Thomas provides a disturbing answer:

      Rafi Eitan was about to begin on what he hoped would be his greatest
triumph yet.  He planned to penetrate deep into the very heart of America's
nuclear arsenal using his doctored version of Enhanced Promis to do so.  He
devised a plan for Robert Maxwell to sell the software to Los Alamos.  The
device would contain the trap door which was so brilliantly designed it
could not be detected;  if deconstructed, the trap door would simply
disappear.
      It was Maxwell's close connection to the late Senator John Tower-who
would eventually be rewarded with a seat on Maxwell's Macmillan publishing
company in New York-which opened the door to Los Alamos (p. 57-Reviewer's
Emphasis). . . .  In April 2001, the author was provided by Inslaw with a
document that goes a long way to confirm the extent of Maxwell's role.  The
document was prepared by the company's attorneys and submitted to the U. S.

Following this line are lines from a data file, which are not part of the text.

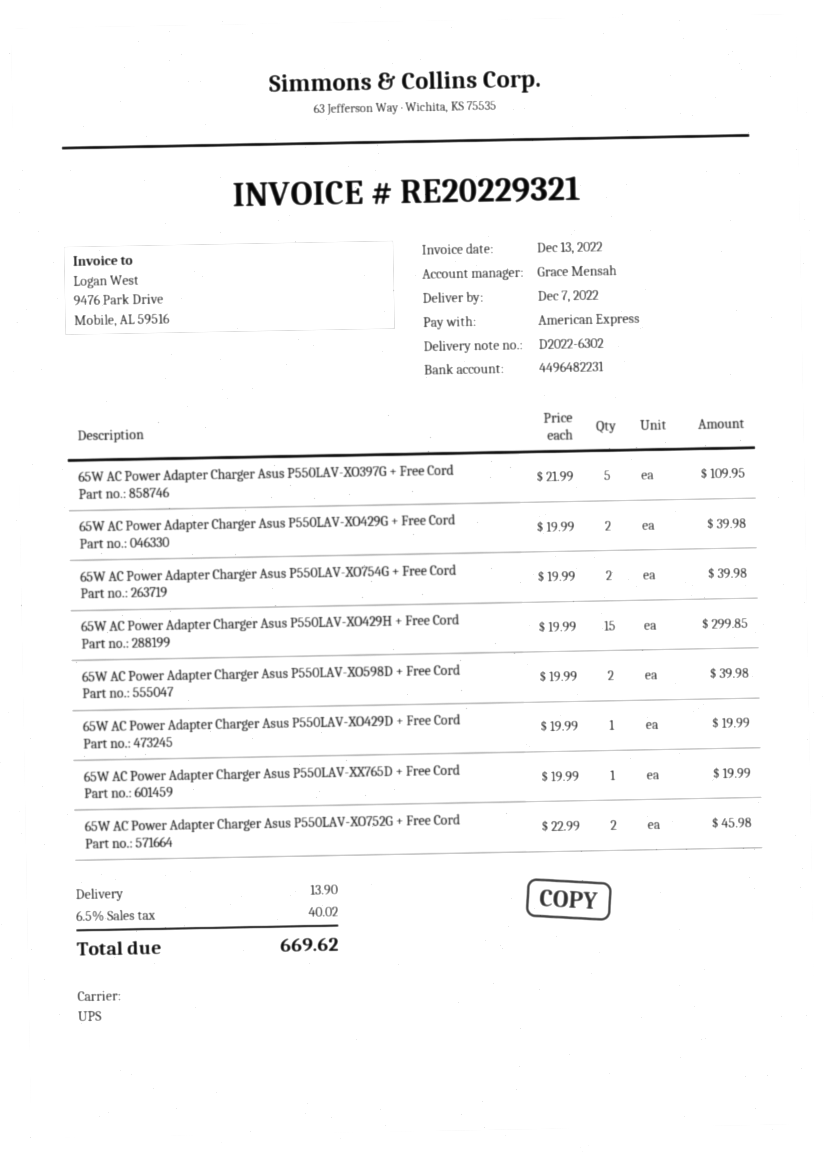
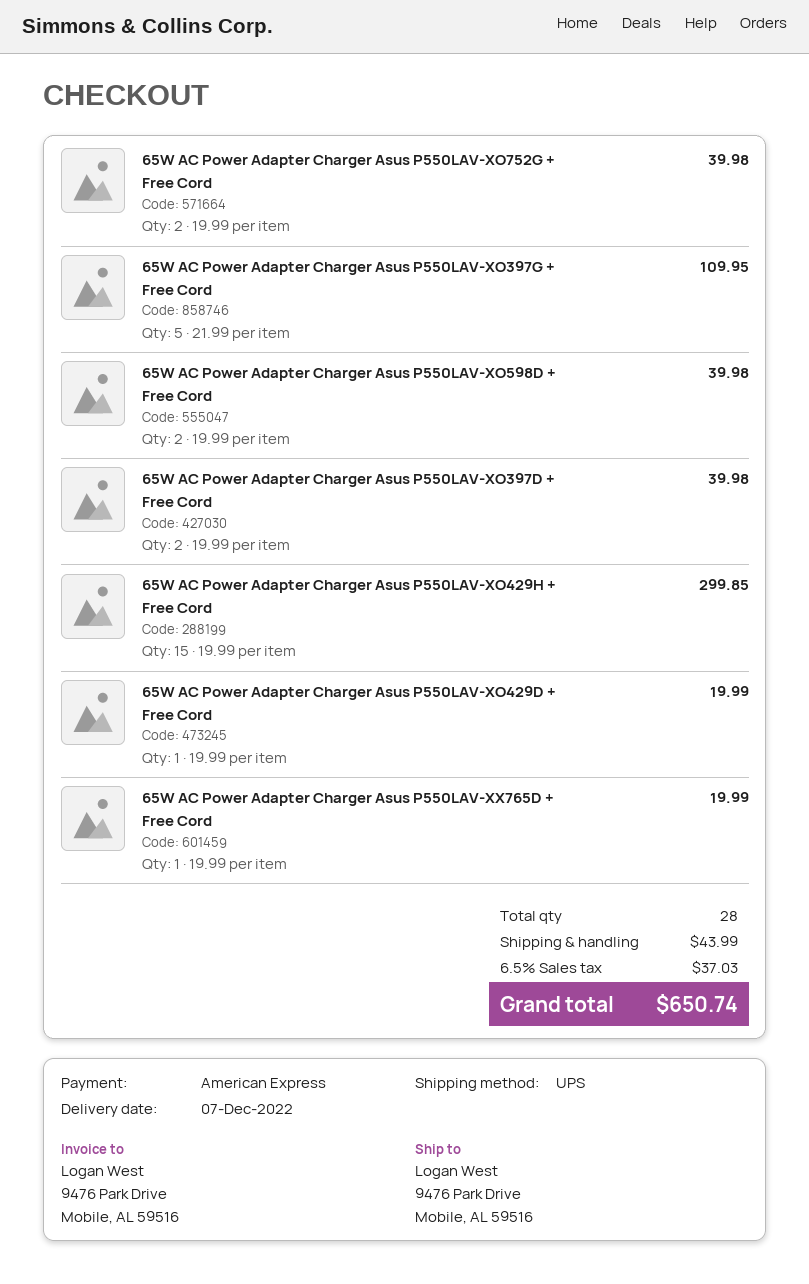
65W AC Power Adapter Charger Asus P550LAV-XO429G + Free Cord: 2 x 19.99 = 39.98 -> none
65W AC Power Adapter Charger Asus P550LAV-XO754G + Free Cord: 2 x 19.99 = 39.98 -> none
65W AC Power Adapter Charger Asus P550LAV-XO752G + Free Cord: 2 x 22.99 = 45.98 -> 2 x 19.99 = 39.98
65W AC Power Adapter Charger Asus P550LAV-XO397D + Free Cord: none -> 2 x 19.99 = 39.98
shipping: 13.90 -> 43.99
tax: 6.5% = 40.02 -> 6.5% = 37.03
total: 669.62 -> 650.74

Senate Committee on the Judiciary.  Headed: "Role of the late Robert Maxwell
in the dissemination of Promis on behalf of Israeli Intelligence," the
document stated: "Maxwell had been a long-time intelligence operative for
Israel.  According to Ari Ben-Menashe, a former Israeli intelligence
officer, Maxwell also assisted Israeli intelligence and Rafi Eitan in the
dissemination of the proprietary Promis software to the intelligence and law
enforcement agencies of other governments, particularly in Eastern Europe,
the former Soviet Union, the United Kingdom and certain countries in Latin
America, and to international commercial banks.  In August 1985, Maxwell
incorporated in the Commonwealth of Virginia a tiny national defense
publishing house, Pergamon-Brassey's International Defense Publishers of
McLean, Virginia (Reviewer's Emphasis).  In 1987, Pergamon Brassey's hired
two senior computer systems executives who resigned at the same time from
the Meese Justice Department's Justice Data Center.  The proprietary IBM
mainframe version of Promis had been operating at the Justice Data Center
since the early 1980s.  Maxwell's six-employee Pergamon-Brassey's was
chaired by former U. S. Senator John Tower (Reviewer's Emphasis) . . .

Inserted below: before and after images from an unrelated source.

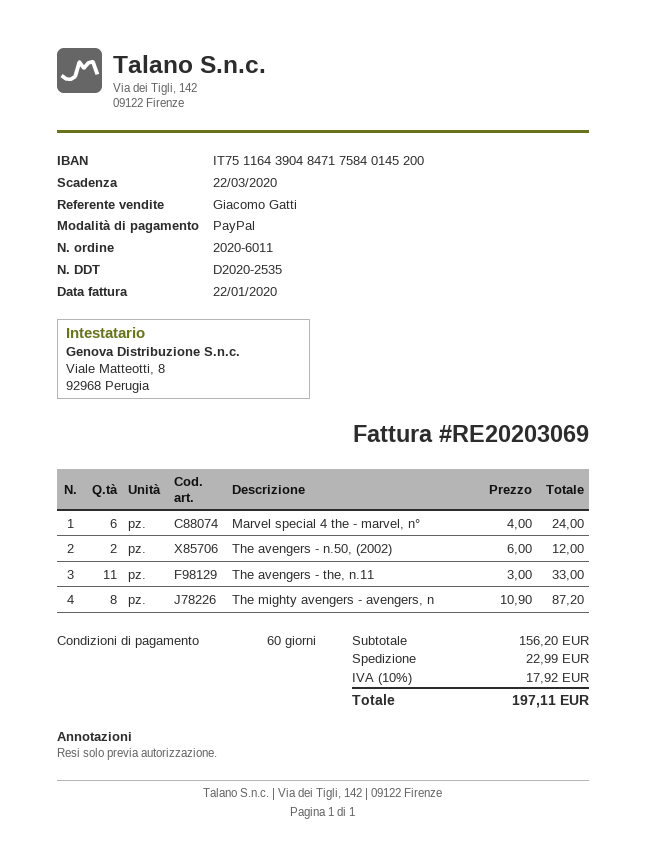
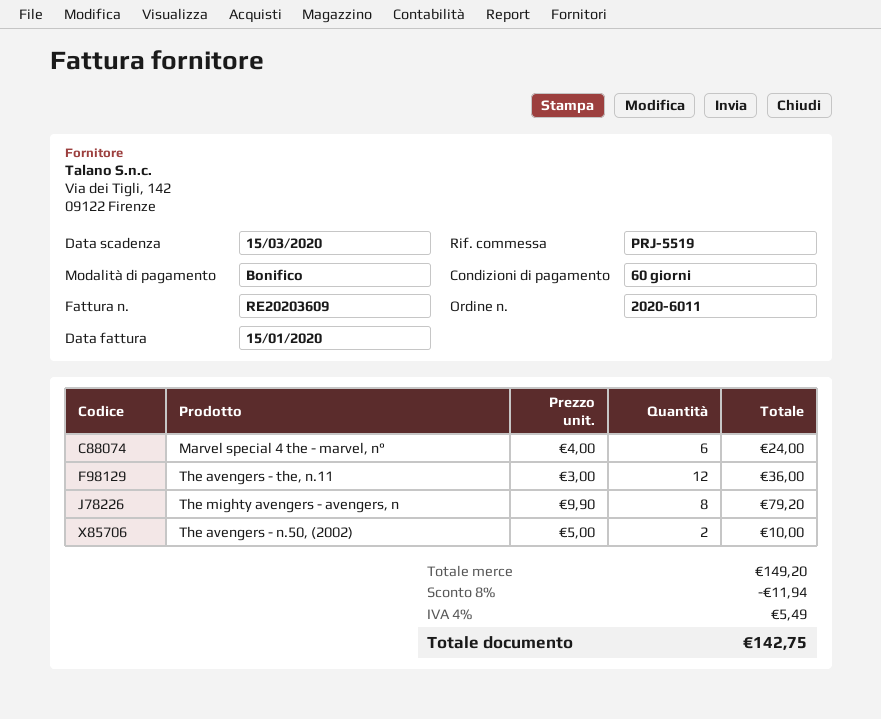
invoice number: RE20203069 -> RE20203609
invoice date: 2020-01-22 -> 2020-01-15
due date: 2020-03-22 -> 2020-03-15
payment method: PayPal -> bank transfer
The avengers - n.50, (2002): 2 x 6.00 = 12.00 -> 2 x 5.00 = 10.00
The avengers - the, n.11: 11 x 3.00 = 33.00 -> 12 x 3.00 = 36.00
The mighty avengers - avengers, n: 8 x 10.90 = 87.20 -> 8 x 9.90 = 79.20
subtotal: 156.20 -> 149.20
discount: none -> 8% = 11.94
shipping: 22.99 -> none
tax: 10% = 17.92 -> 4% = 5.49
total: 197.11 -> 142.75

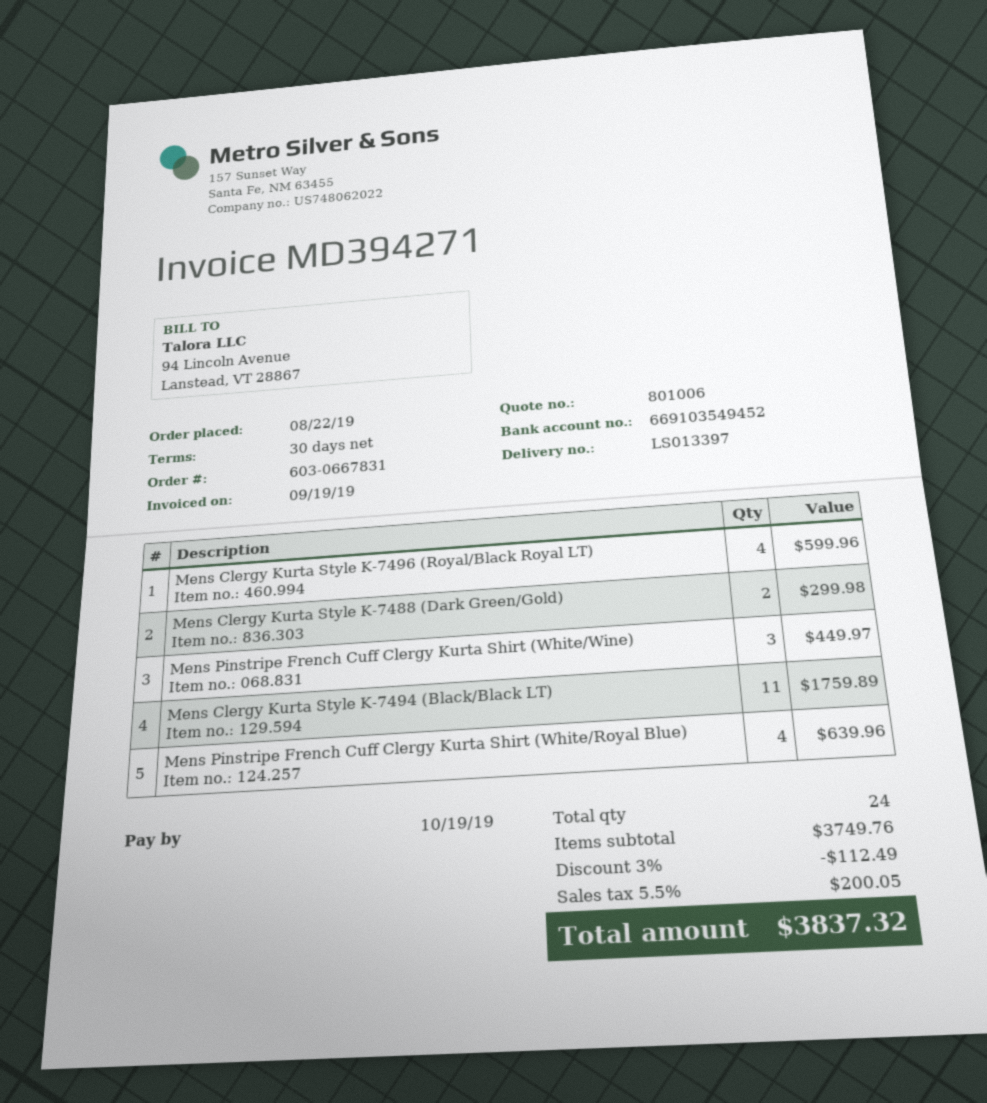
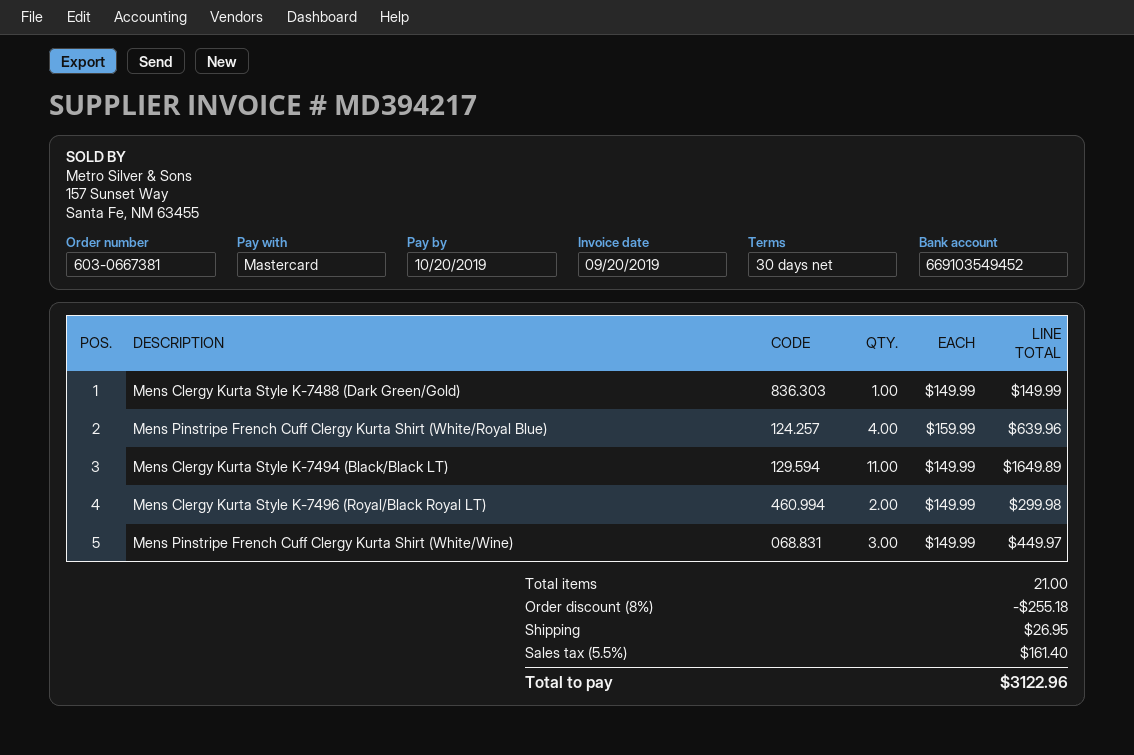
order number: 603-0667831 -> 603-0667381
invoice number: MD394271 -> MD394217
invoice date: 2019-09-19 -> 2019-09-20
due date: 2019-10-19 -> 2019-10-20
Mens Clergy Kurta Style K-7496 (Royal/Black Royal LT): 4 for 599.96 -> 2 for 299.98
Mens Clergy Kurta Style K-7488 (Dark Green/Gold): 2 for 299.98 -> 1 for 149.99
Mens Clergy Kurta Style K-7494 (Black/Black LT): 11 for 1759.89 -> 11 for 1649.89
total quantity: 24 -> 21
discount: 3% = 112.49 -> 8% = 255.18
shipping: none -> 26.95
tax: 5.5% = 200.05 -> 5.5% = 161.40
total: 3837.32 -> 3122.96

    Finally, in providing further discussion of the death of Maxwell beyond
that originally presented in Gideon's Spies, along with redacted FBI
documents from the 1980s which reveal the extent of that agency's concern
about Maxwell, his connections to Israel, and his myriad number of front
organizations worldwide, Thomas leaves the reader dumbfounded in the
latter's search for any compelling rationale for the extent of the
effectiveness of Maxwell, the Israeli Mossad and LAKAM, and the Chinese CSIS
in penetrating Los Alamos and other additional American agencies and assets.
Equally disturbing for the reader who weighs and considers, is the official
silence of the American government regarding the real or perceived
compromise of significant players in its Executive, Legislative, and
Judicial branches during and after the PROMIS catastrophe.  And why the
continuation of the "engagement" policy with China and the "special"

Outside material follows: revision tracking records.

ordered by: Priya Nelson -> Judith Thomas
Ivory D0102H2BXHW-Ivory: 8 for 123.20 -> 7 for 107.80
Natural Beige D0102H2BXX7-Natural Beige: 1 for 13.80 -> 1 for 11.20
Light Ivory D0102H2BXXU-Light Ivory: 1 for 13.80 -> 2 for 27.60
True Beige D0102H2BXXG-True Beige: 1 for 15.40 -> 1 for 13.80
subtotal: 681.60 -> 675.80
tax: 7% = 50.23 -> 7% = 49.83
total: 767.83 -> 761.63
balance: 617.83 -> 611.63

relationship with Israel without pause or careful reexamination, given the
victimization of the United States in an espionage operation which produced
what may fairly be understood by the reader as the most serious breach of
American military security and secrets since the Rosenberg affair?  Was
there more to the jettisoning of the nomination of John Tower as George
Herbert Walker Bush's Defense Secretary than the merely advertised
allegations surrounding the personal life of the Texas Senator?  Was the
tragic demise of John Tower in April of 1991 in an air crash, six months
before the mysterious death of Robert Maxwell off the Canary Islands, a mere
accident?  And why was there no investigation of the cooperation of the
Reagan/Meese Justice Department with Rafi Eitan, not only in the wake of the
latter's role in both the PROMIS and Pollard spy capers, but in the Mossad
operative's subsequent role as an advisor to Fidel Castro (p. 88)?  Why
would Rafi Eitan refuse to reveal his own source for PROMIS to Gordon Thomas
in December of 1999, adding that "it is best to leave such matters unsaid
until certain people are out of prison  (p. 46)?"   Was Jonathan Pollard one
of those "certain people?"  And in the report of Special Counsel Nicholas J.
Bua to the Attorney General of the United States in March of 1993 on the
Inslaw/PROMIS affair (Thomas reproduces an edited/redacted copy of the
report beginning on page 133), what actions were subsequently taken by the
Reno Justice Department in regard to credible evidence that pirated copies
of PROMIS were obtained from unknown sources by the World Bank and the
International Monetary Fund, along with a string of international banks?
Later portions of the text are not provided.